American think tanks and analysts believe that Trump’s approach to matters of state flows out of his background. As a real estate investor, golf course developer, casino owner, product brander and television personality with no prior experience in government or in competing for elective office, Trump is a pragmatic deal-maker who focuses on wins for himself and America in bilateral meetings. His obsession with his own fame, wealth and success, his determination to vanquish enemies, real or imagined, his craving for adulation, is legendary.
By his own admission, Donald Trump is not terribly analytical or deliberative. In a recent Time magazine interview, he declared, “I’m a very instinctual person, but my instinct turns out to be right.” Unfortunately, when it comes to foreign policy, his instincts often contradict one another in potentially dangerous ways. Trumpian unpredictability seems not to take account of trade-offs at all. It creates more problems than solutions; and carries enormous risks.
However, it helps to establish a family connection, as in the relationship between Jared Kushner, Trump’s son-in-law and advisor, with Israeli Prime Minister Netanyahu, Canada Prime Minister Justin Trudeau, and German Chancellor Merkel, who has invited Ivanka Trump to join a panel on women’s entrepreneurship in Germany.

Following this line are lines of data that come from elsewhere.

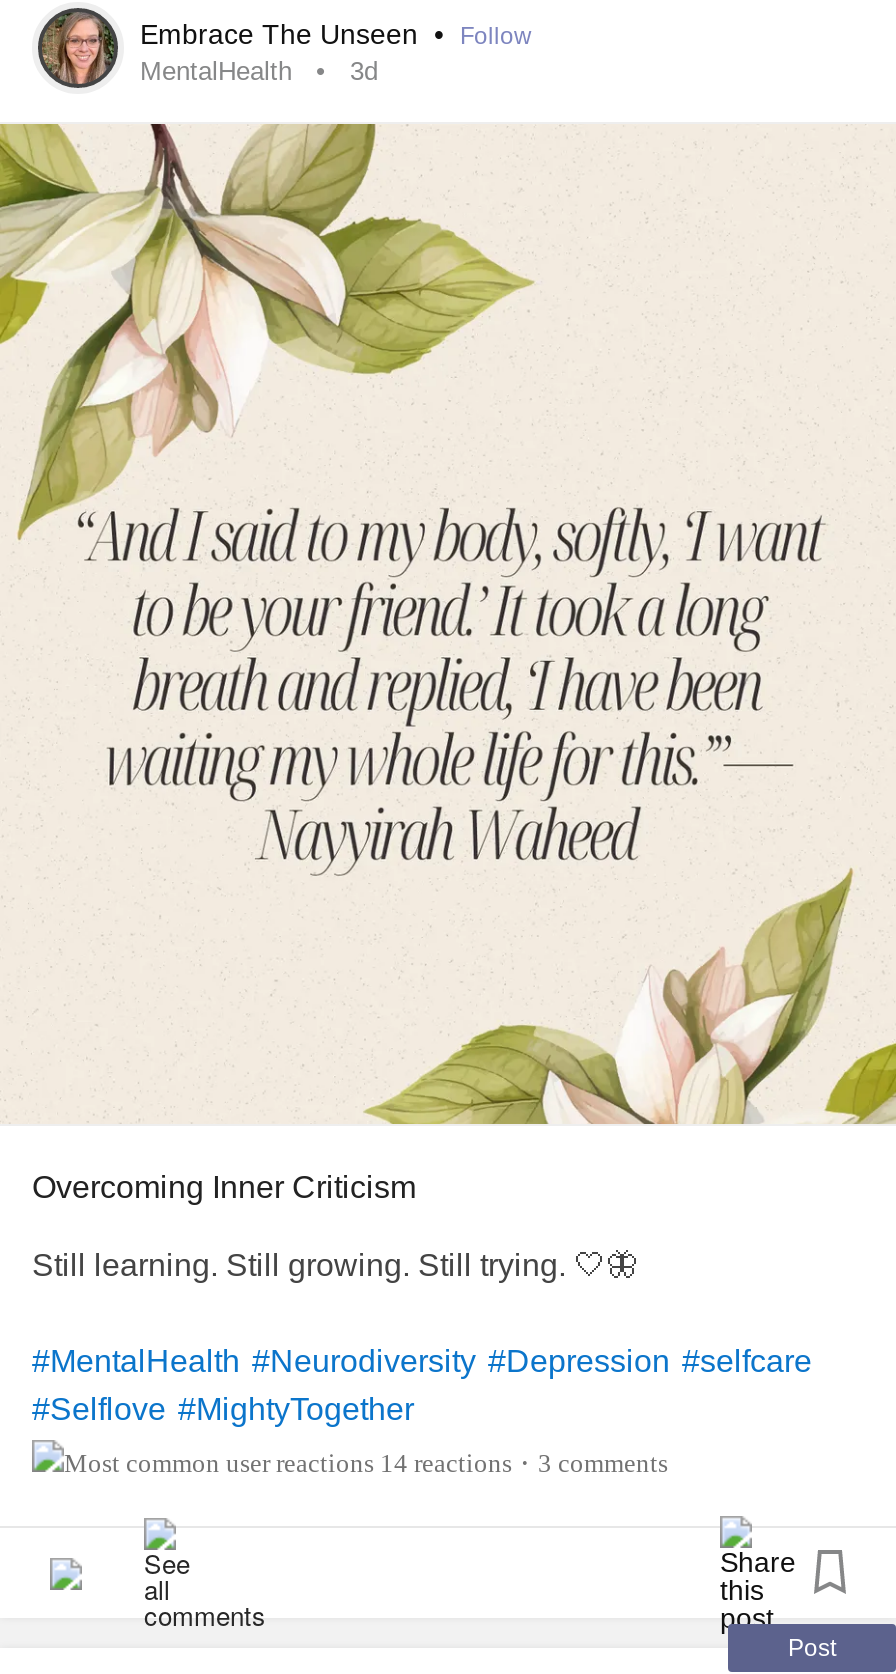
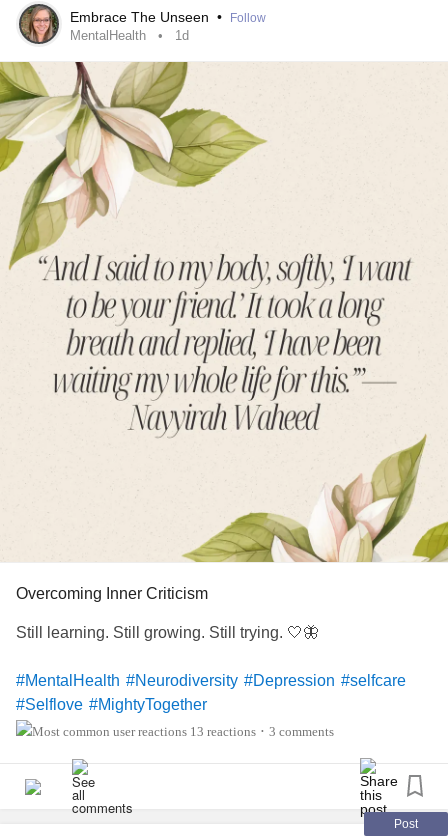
[140,56,378,86] MentalHealth 3d -> [70,28,189,43] MentalHealth 1d
[380,1448,668,1478] 14 reactions • 3 comments -> [190,724,334,739] 13 reactions • 3 comments

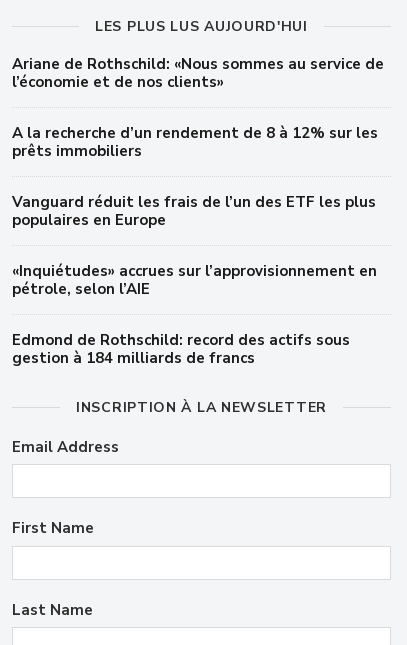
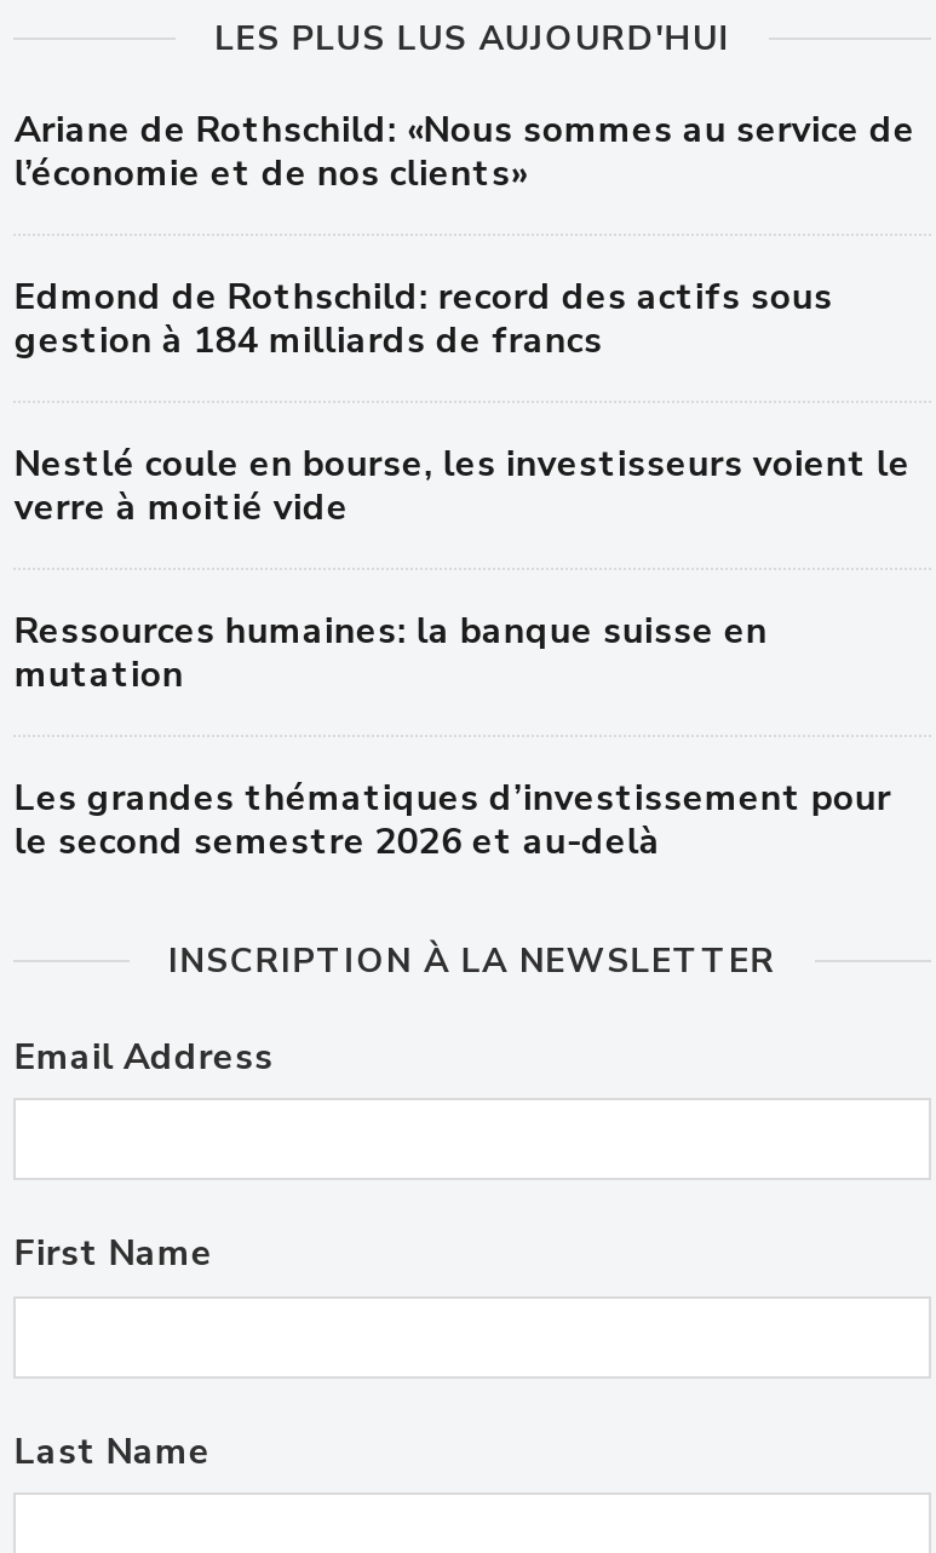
[12,123,378,299] A la recherche d’un rendement de 8 à 12% sur les | prêts immobiliers | Vanguard réduit les frais de l’un des ETF les plus | populaires en Europe | «Inquiétudes» accrues sur l’approvisionnement en | pétrole, selon l’AIE -> none
moved [12,330,350,368] -> [14,272,833,364]: Edmond de Rothschild: record des actifs sous | gestion à 184 milliards de francs
none -> [14,439,910,865] Nestlé coule en bourse, les investisseurs voient le | verre à moitié vide | Ressources humaines: la banque suisse en | mutation | Les grandes thématiques d’investissement pour | le second semestre 2026 et au-delà

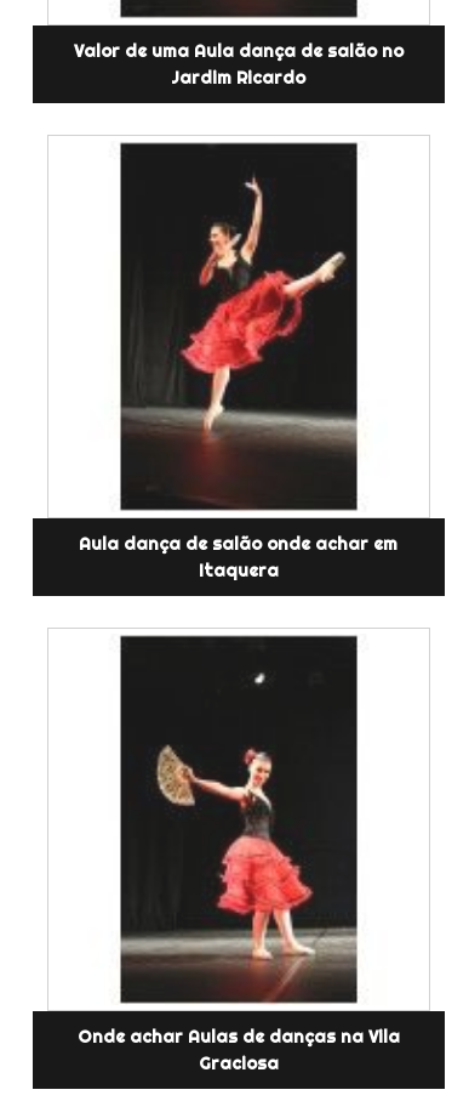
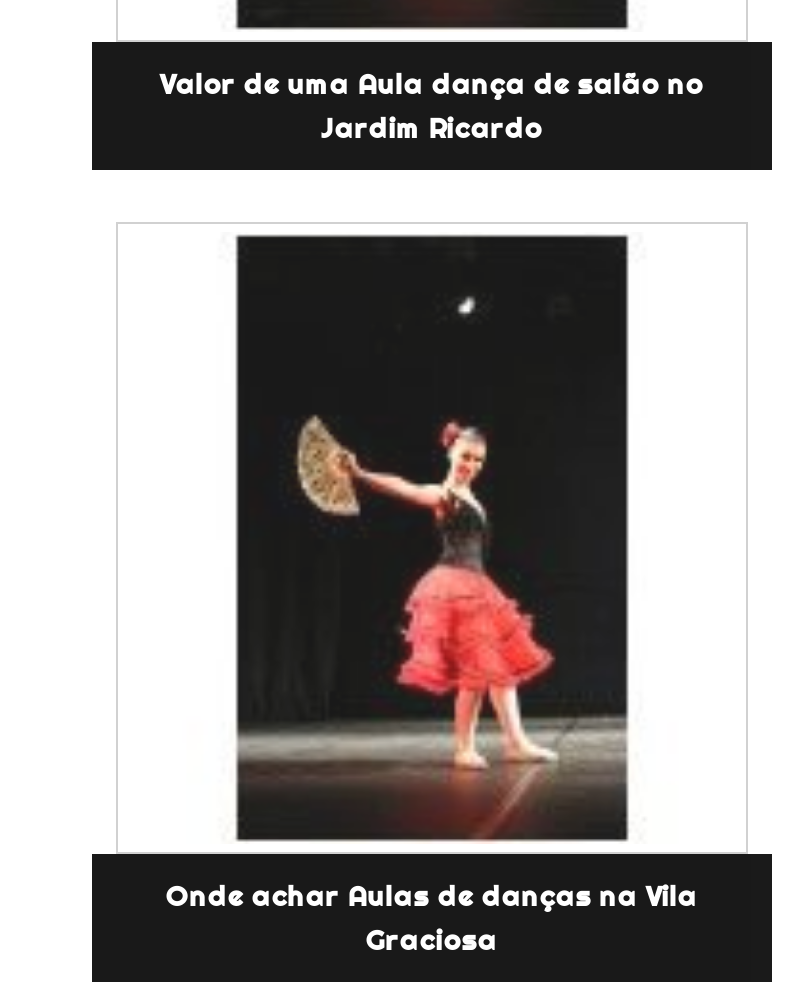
[120,177,358,473] [image] -> none
[79,533,398,582] Aula dança de salão onde achar em | Itaquera -> none

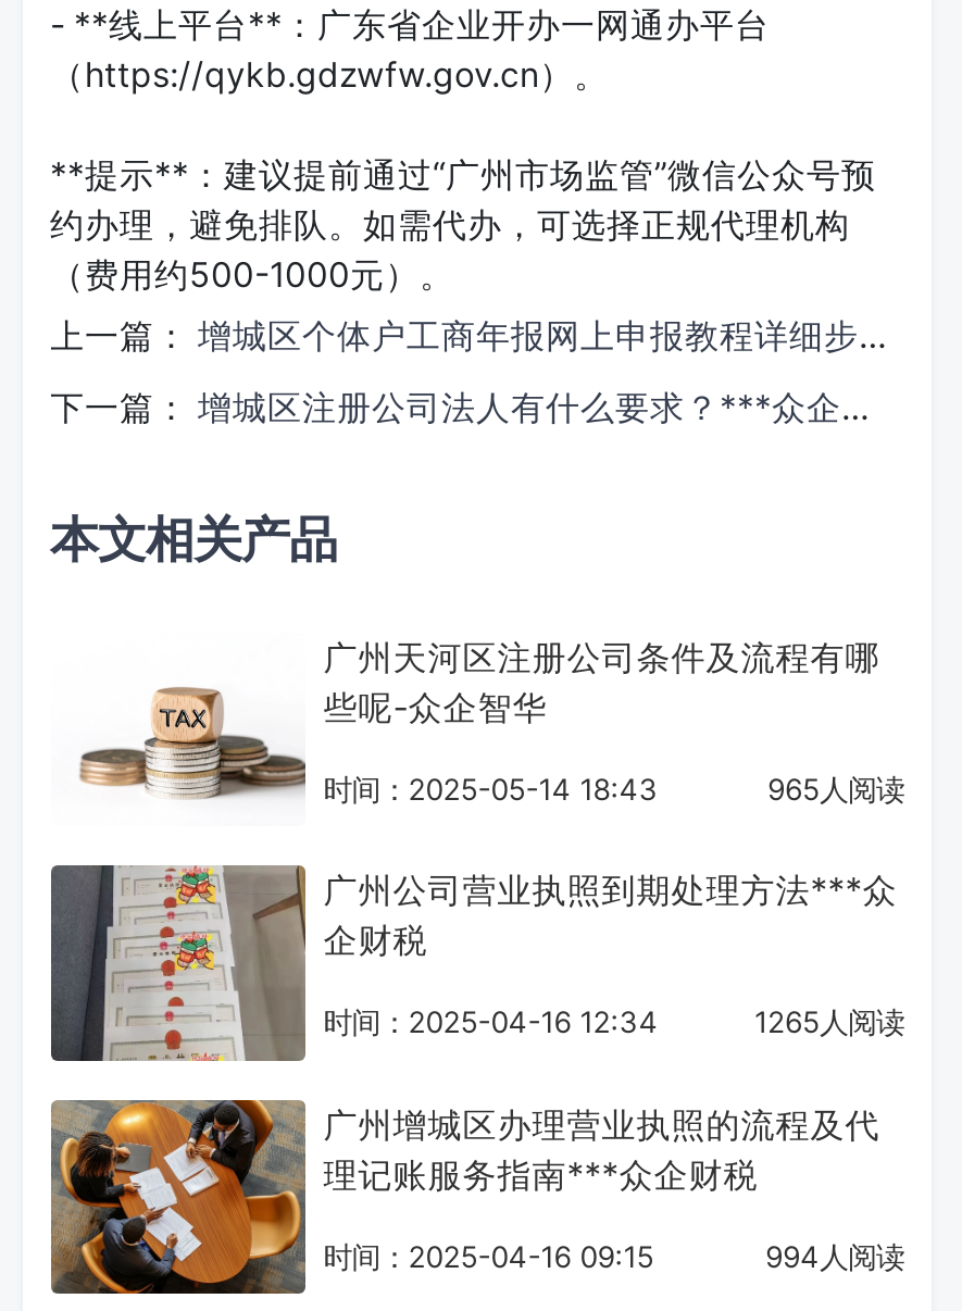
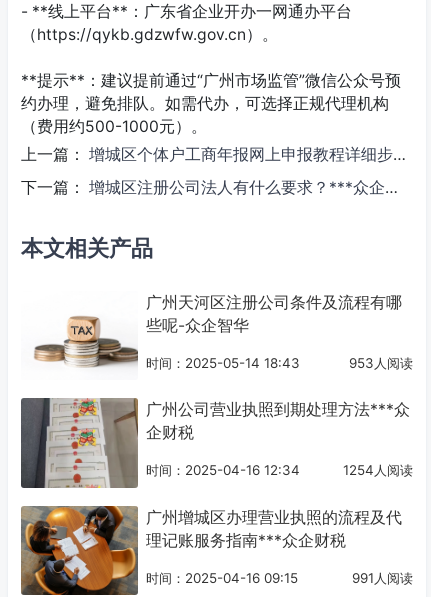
[767,772,904,806] 965人阅读 -> [350,355,414,371] 953人阅读
[754,1005,904,1040] 1265人阅读 -> [344,462,414,478] 1254人阅读
[765,1239,904,1274] 994人阅读 -> [352,570,414,586] 991人阅读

India needs some skillful diplomacy to create opportunities bilaterally. Can Modi use his charm to win over Trump? A lot of ground work needs to precede such a meeting. There is some convergence on the fight against radical Islam, but the challenge is how to exploit it. The issue of NSG membership continues to face the Chinese veto.
Modi may like to enlist the support of the Indian Republican Diaspora, particularly Shalabh Kumar, the Chicago-based industrialist who was on the Trump-Pence Asian Pacific American Advisory Committee (APAAC) and the National Committee of Asian American Republicans, to work out economic and technology strategic partnerships.
Possibly, the Lodha Group in Mumbai and Panchshil Group in Pune (promoters of Trump Towers in India) may help in business deals with real estate firms with family links to Jared Kushner and Ivanka Trump.
Modi’s meeting with Trump should not be rushed through, but after working out a strategy for various deals for India. The focus should be on mutually beneficial economic and technology partnerships, particularly in defense and space. Modi would probably wait for Trump’s new Ambassador. Viewed in the above framework, the American offer of a meeting between Trump and Modi may be appropriate on the sidelines of the G-20 Summit in Germany, in July.